Your instructions — The lines to copy are those with "size" in them. Pull each one from the entries below.

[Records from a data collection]
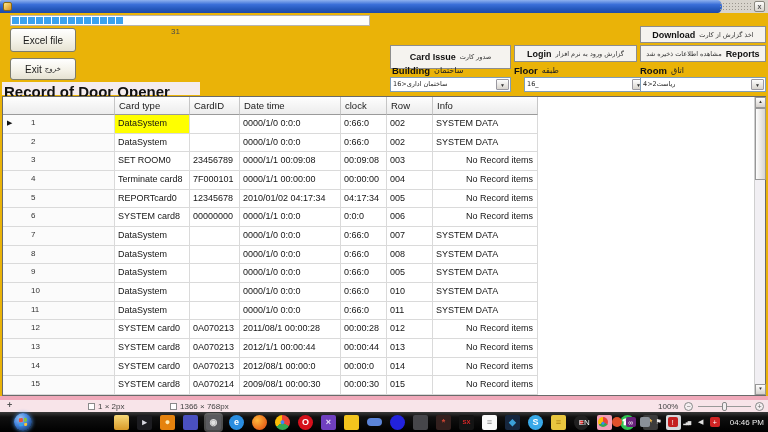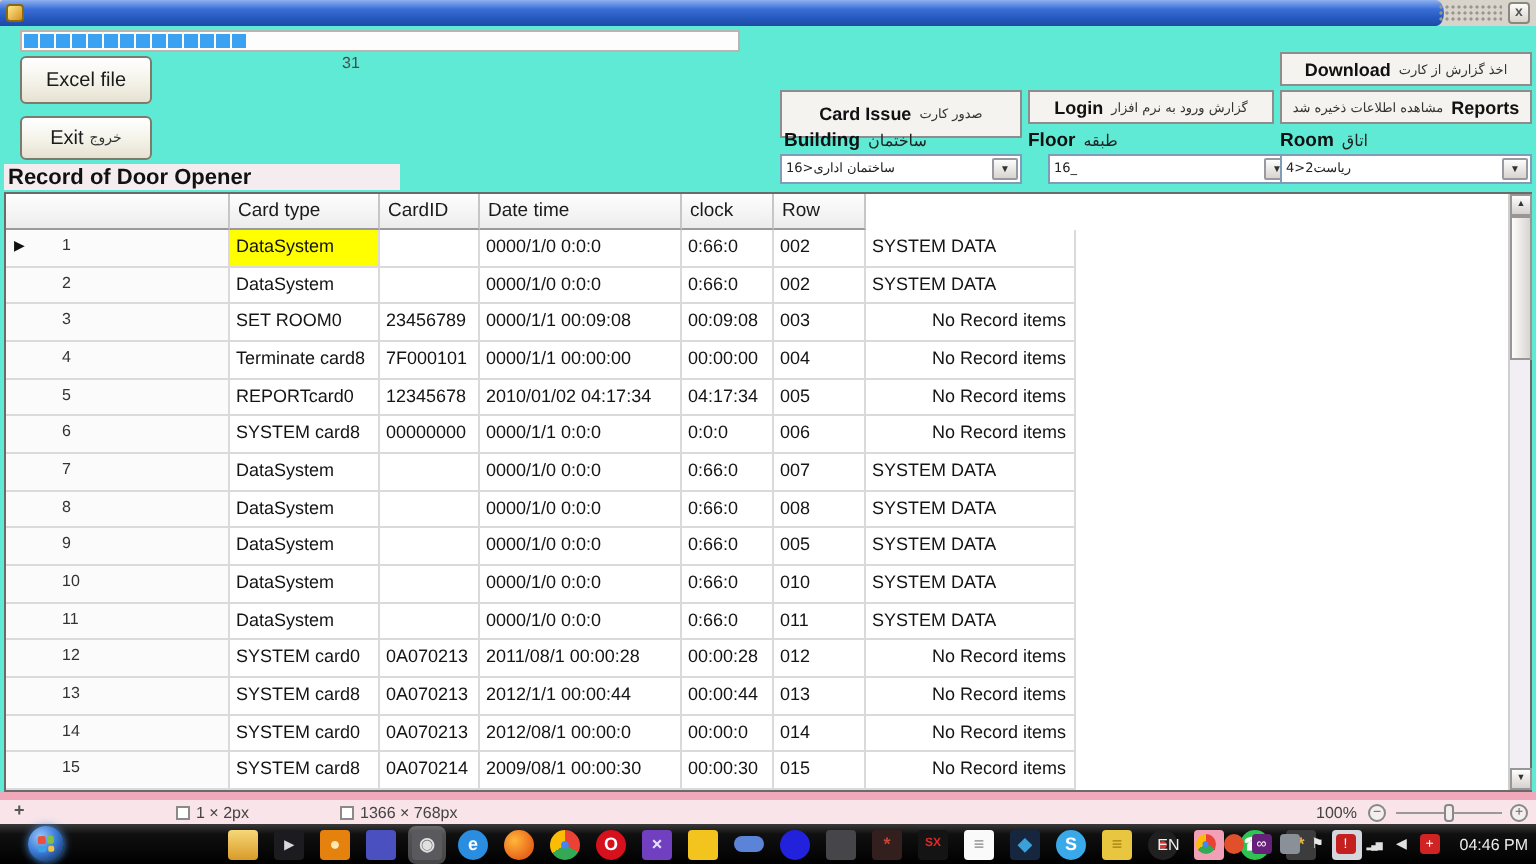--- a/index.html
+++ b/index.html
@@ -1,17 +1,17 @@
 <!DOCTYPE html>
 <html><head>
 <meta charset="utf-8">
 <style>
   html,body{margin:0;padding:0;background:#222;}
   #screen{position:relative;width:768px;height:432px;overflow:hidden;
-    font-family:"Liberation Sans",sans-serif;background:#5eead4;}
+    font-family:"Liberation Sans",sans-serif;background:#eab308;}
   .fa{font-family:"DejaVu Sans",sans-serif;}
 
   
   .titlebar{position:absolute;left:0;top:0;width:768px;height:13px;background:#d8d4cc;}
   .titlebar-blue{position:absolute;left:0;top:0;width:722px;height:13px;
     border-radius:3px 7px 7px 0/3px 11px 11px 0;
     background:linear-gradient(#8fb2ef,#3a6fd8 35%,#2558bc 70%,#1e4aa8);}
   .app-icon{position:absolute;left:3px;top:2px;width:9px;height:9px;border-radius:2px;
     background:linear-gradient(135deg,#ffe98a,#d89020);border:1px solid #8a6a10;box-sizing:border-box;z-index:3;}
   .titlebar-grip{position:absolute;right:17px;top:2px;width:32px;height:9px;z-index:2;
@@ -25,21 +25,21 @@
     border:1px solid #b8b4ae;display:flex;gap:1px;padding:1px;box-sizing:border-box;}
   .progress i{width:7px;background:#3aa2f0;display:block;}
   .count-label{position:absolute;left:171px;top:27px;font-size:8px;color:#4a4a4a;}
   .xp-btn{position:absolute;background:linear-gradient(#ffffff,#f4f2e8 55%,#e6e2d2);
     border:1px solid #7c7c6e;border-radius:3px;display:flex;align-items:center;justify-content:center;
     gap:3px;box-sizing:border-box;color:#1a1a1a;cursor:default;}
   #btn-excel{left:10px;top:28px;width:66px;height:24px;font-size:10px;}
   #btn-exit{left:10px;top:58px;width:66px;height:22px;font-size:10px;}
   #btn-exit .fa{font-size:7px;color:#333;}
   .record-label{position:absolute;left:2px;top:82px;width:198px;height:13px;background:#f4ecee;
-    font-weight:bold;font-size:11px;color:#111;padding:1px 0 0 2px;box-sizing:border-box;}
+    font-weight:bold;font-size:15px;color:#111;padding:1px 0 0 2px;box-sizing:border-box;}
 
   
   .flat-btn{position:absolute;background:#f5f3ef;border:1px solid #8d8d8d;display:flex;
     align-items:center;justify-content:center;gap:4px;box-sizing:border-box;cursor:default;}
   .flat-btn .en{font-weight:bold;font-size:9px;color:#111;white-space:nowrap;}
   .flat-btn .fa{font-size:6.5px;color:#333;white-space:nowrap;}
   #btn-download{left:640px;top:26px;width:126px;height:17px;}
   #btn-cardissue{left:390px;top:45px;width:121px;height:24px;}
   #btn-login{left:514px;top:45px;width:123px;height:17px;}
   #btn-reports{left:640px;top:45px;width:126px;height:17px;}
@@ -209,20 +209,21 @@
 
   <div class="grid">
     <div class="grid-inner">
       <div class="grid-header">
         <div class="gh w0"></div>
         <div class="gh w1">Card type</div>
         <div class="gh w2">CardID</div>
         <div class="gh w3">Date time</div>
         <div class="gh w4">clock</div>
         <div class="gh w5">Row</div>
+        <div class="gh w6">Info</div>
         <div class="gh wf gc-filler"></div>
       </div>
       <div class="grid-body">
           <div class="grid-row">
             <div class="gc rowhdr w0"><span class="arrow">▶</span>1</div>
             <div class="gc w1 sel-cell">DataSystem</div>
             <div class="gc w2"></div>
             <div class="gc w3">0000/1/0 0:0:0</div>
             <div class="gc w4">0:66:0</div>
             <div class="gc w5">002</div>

Exercise result —
   .count-label{position:absolute;left:171px;top:27px;font-size:8px;color:#4a4a4a;}
   #btn-excel{left:10px;top:28px;width:66px;height:24px;font-size:10px;}
   #btn-exit{left:10px;top:58px;width:66px;height:22px;font-size:10px;}
   #btn-exit .fa{font-size:7px;color:#333;}
-    font-weight:bold;font-size:11px;color:#111;padding:1px 0 0 2px;box-sizing:border-box;}
+    font-weight:bold;font-size:15px;color:#111;padding:1px 0 0 2px;box-sizing:border-box;}
   .flat-btn .en{font-weight:bold;font-size:9px;color:#111;white-space:nowrap;}
   .flat-btn .fa{font-size:6.5px;color:#333;white-space:nowrap;}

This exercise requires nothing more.